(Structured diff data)

★ ★ ★ ★ ★ ★ ★

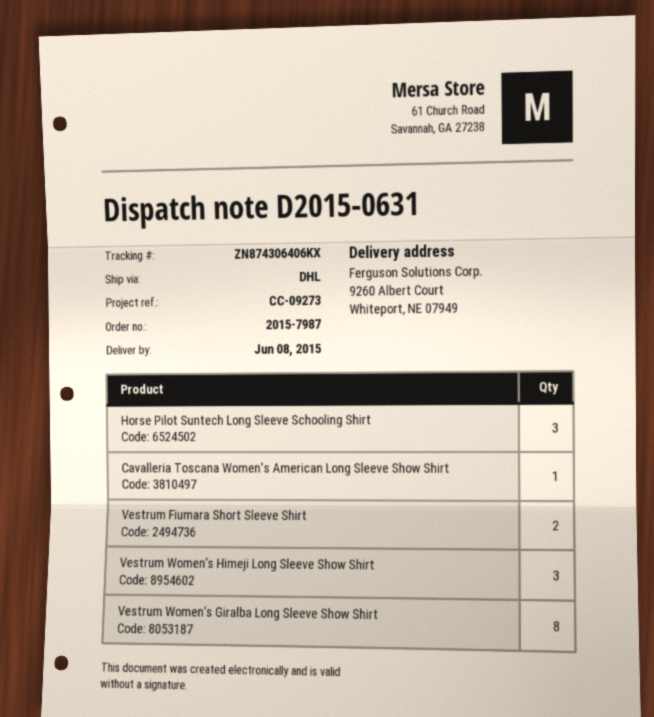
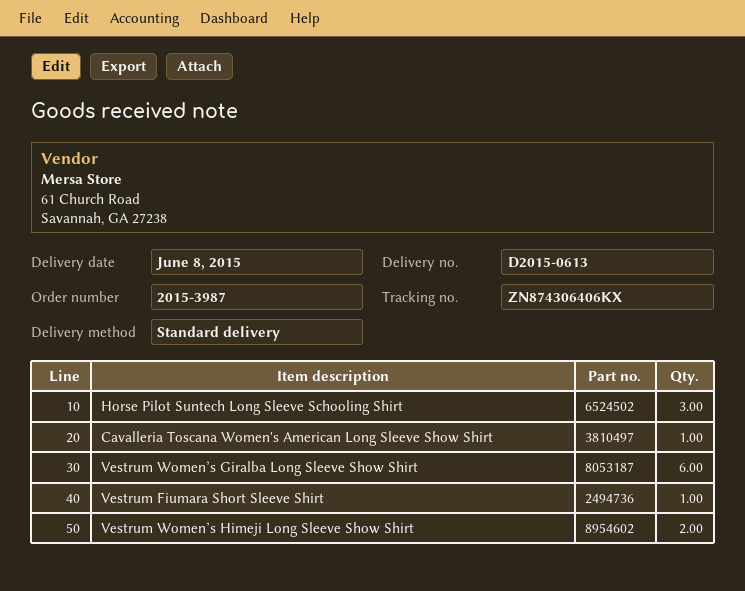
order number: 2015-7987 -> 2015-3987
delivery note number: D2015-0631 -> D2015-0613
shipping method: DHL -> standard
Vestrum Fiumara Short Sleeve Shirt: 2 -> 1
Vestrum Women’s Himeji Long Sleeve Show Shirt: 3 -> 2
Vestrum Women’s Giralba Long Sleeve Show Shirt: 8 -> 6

★ ★ ★ ★ ★ ★ ★

_Exercise instructions_.
Leaving every picture out, output the data exactly as it stands.

_Problem solution_.
order number: 2015-7987 -> 2015-3987
delivery note number: D2015-0631 -> D2015-0613
shipping method: DHL -> standard
Vestrum Fiumara Short Sleeve Shirt: 2 -> 1
Vestrum Women’s Himeji Long Sleeve Show Shirt: 3 -> 2
Vestrum Women’s Giralba Long Sleeve Show Shirt: 8 -> 6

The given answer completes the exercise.